As we learn in U.S. v. Payton, that doesn't mean a judge can throw any old number out there and have it stick. Payton was a serial bank robber, and had done two separate 10-year stints in prison for that. On the second one, for robbing seven banks, he was released in July 2011 at age 45, and before the year was up he'd robbed four more. The sentencing guidelines for that third case gave him a range of around 20 years, and the government urged a sentence of "at least" 25. The judge almost doubled that, giving him 45. The panel reversed, finding that the judge hadn't given a sufficient explanation of why he felt it necessary to keep Payton in prison until he was 90.
That's not going to happen in Ohio. The problem with Ohio sentencing law is that the provisions of the 1996 reforms that were supposed to guide judicial discretion in sentencing have been gutted by court decisions. The presumptions in favor of minimum sentences and against maximum sentences were tossed in State v. Foster. Foster also threw out the findings required for consecutive sentences, and while those were reinstated by legislature five years later, they're a shell of their former selves: the appellate decisions basically hold that a judge need no more than read the "magic words" contained in the statute.
The only other thing left is RC 2929.12, which gives a list of factors a judge should use in determining whether the crime is more or less serious than usual for that offense, and whether the defendant is more or less likely to commit another crime. They're logical factors: the victim suffered serious harm, the crime was motivated by racial or ethnic bias, the defendant is remorseful, he has a long criminal history.
So, does the judge have to discuss those? No. At least make findings? No. At least mention the statute? Nope, although if he does, it's game over: that's all he has to do, even if he just puts it in the journal entry. Whoops, my bad. He really doesn't need to do that; if he makes no mention whatsoever of the statute, the appellate court will presume that he did.
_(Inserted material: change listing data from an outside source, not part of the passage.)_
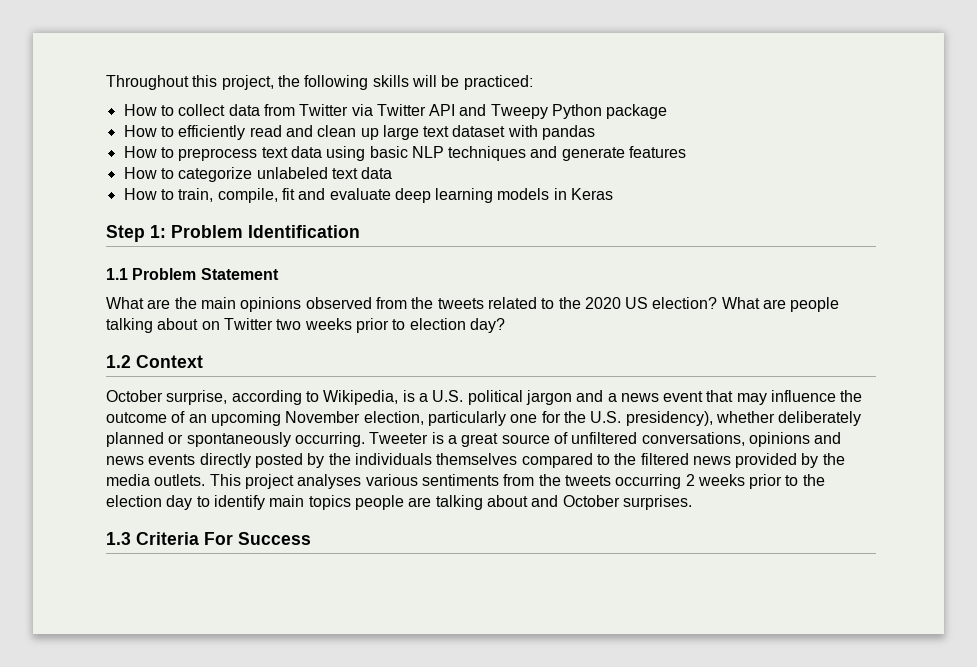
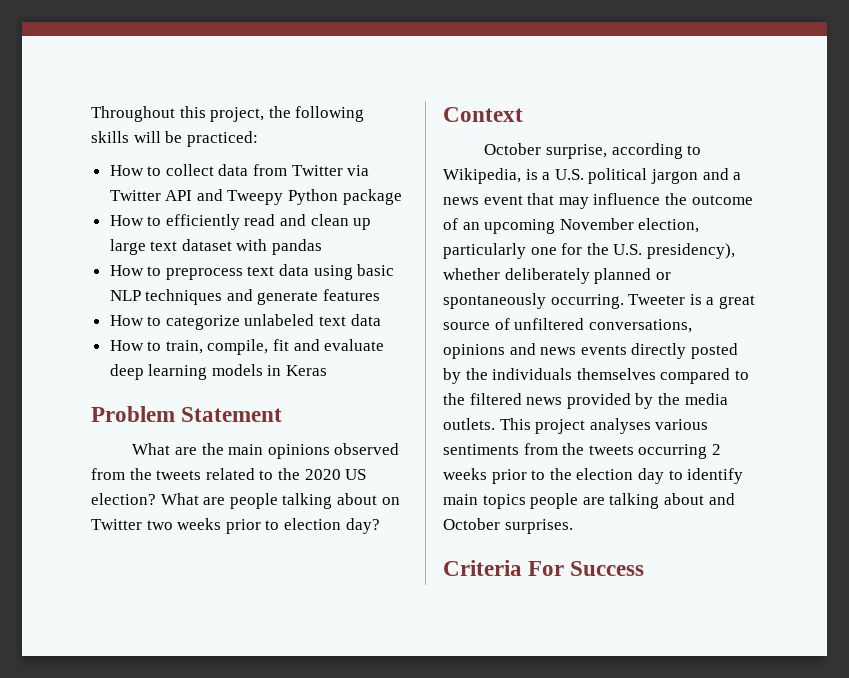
- Step 1: Problem Identification
- 1.1 Problem Statement
+ Problem Statement
- 1.2 Context
+ Context
- 1.3 Criteria For Success
+ Criteria For Success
And as long as the sentence is within the statutory range, that will be upheld.
In essence, as far as sentencing goes, the sole function of the appellate courts of Ohio is to make sure that a judge doesn't give five years on a fourth-degree felony.
So all you're going to get is giggles if you cite Payton in your sentencing memorandum in common pleas court, and perhaps a brief rejoinder from the judge: "You're not in Kansas anymore, Dorothy."
But Payton could be very useful in one respect: it contains a wealth of data on the decline of recidivism rates as a person ages. To be sure, in Payton's case that boiled down to the panel concluding that the judge hadn't explained why a 25-year sentence wasn't enough.
Admittedly, telling a client that you've managed to have his sentence reduced so that he gets out of prison at 70 instead of 90 is not going to elicit tear-stained professions of gratitude. But if you've got an older client, or one who's looking at sentences in the decades, it might be wise to include that data in your sentencing memorandum in common pleas court. (The opinion mentions a study that shows that recidivism rates drop substantially after age 50, for example.)
Just don't tell where you got it.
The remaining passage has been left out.